There was more finger wagging in February, when the University of Oklahoma’s student newspaper published White’s contract in advance of a show there. The press seized on a recipe for fresh guacamole in the rider as fresh evidence of White’s meticulous, controlling nature. White responded in an open letter complaining about online journalism: “A hundred articles about bananas, free speech and guacamole … Is this a TMZ assignment or can you give us some peace while we try to put on a show for the students? Give us a break, man.”

The media, he feels, thrives on embarrassment: “Type in someone’s name on YouTube, a lot of what comes up is someone falls down, someone blows up, someone fumbles the ball. That’s what people want. And I’m in the wrong era for that.”

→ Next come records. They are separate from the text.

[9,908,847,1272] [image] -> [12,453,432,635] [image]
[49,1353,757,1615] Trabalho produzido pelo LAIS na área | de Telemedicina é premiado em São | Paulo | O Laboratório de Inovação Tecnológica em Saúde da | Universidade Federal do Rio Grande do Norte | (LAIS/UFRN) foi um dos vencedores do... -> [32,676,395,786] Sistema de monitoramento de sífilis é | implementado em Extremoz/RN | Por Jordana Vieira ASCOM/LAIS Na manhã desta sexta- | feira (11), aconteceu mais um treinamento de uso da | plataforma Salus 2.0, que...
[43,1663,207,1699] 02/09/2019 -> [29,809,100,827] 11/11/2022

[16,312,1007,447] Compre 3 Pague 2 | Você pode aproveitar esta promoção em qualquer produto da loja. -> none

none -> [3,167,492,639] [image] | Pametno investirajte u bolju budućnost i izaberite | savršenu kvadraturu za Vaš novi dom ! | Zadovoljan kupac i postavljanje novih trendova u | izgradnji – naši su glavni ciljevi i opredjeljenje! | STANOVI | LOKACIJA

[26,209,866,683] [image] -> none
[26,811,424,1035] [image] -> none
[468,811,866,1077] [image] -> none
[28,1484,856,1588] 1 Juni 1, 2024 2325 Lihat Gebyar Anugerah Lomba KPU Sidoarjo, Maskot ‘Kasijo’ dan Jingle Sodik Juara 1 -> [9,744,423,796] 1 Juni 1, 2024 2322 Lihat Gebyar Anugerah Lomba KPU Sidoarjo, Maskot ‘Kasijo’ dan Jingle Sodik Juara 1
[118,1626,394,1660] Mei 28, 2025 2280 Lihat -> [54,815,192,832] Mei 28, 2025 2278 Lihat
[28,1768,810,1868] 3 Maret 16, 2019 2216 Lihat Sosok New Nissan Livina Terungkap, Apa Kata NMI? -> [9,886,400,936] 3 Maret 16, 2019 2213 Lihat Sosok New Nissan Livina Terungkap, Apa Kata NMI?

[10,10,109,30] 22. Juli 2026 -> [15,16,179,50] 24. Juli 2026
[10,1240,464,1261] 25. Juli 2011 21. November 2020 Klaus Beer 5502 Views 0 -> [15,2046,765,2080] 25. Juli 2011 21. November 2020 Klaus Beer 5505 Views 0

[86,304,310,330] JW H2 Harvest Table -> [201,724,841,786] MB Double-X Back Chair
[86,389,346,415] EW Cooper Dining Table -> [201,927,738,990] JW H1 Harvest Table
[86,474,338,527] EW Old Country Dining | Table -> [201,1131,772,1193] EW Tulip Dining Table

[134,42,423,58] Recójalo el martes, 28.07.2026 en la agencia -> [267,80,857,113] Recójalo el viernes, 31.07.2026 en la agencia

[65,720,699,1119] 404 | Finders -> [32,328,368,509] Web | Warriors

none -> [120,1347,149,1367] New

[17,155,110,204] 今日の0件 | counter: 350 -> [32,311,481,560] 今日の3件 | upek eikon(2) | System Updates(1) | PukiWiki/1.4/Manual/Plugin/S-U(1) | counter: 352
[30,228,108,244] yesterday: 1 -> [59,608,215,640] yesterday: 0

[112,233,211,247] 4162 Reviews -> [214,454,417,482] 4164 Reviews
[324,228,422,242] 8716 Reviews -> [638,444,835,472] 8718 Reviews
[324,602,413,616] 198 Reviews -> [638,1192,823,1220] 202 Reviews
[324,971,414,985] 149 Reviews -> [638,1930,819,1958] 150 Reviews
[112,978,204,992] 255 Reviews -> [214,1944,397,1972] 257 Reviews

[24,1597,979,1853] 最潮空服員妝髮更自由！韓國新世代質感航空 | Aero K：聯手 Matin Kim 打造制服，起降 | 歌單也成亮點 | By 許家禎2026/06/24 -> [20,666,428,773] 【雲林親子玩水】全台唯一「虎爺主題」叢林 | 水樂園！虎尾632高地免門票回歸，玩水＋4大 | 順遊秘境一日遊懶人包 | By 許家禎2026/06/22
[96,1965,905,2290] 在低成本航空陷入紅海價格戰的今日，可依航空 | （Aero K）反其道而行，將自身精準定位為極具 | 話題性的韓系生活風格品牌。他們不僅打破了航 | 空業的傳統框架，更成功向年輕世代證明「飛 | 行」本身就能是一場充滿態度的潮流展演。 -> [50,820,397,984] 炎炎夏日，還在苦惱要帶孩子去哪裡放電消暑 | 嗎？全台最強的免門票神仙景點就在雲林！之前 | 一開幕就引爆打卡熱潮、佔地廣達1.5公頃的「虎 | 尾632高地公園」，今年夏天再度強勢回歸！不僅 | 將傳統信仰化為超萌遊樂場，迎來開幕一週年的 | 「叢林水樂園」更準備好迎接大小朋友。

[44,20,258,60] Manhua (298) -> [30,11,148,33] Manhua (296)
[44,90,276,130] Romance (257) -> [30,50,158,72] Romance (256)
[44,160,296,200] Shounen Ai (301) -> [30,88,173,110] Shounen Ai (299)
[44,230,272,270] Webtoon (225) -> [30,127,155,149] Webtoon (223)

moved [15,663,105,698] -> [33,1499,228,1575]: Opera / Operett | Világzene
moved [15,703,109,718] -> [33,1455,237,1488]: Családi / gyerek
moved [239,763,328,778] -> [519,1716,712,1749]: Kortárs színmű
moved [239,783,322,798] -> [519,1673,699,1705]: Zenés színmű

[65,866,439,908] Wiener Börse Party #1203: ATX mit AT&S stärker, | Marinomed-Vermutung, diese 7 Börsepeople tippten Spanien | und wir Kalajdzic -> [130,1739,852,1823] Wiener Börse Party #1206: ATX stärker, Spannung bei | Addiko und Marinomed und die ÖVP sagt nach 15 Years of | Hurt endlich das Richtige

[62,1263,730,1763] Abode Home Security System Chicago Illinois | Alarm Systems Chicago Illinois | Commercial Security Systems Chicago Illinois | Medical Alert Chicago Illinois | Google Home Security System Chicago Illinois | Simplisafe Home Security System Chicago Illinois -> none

On the Saturday night that the Elvis acetate arrives at Third Man, alt-rap duo Shabazz Palaces plays the Blue Room. The show is recorded directly to vinyl, and the crowd respects the posted admonitions prohibiting cellphone photos.

Third Man is part business, part cultural center and part artistic laboratory. There are film screenings and performances; offices for graphic designers and a new book publishing wing; a darkroom and a video-editing suite. The warehouse mails out about 500 packages a day — vinyl, turntables, T-shirts, tote bags — but the week White’s second solo album, Lazaretto, came out in June 2014, it shipped 25,000 vinyl copies. Lazaretto, the top-selling vinyl album of 2014, debuted at No. 1 on the Billboard 200 and has sold 338,000 copies as of Feb. 8, according to Nielsen Music, with 90,000 of those on vinyl.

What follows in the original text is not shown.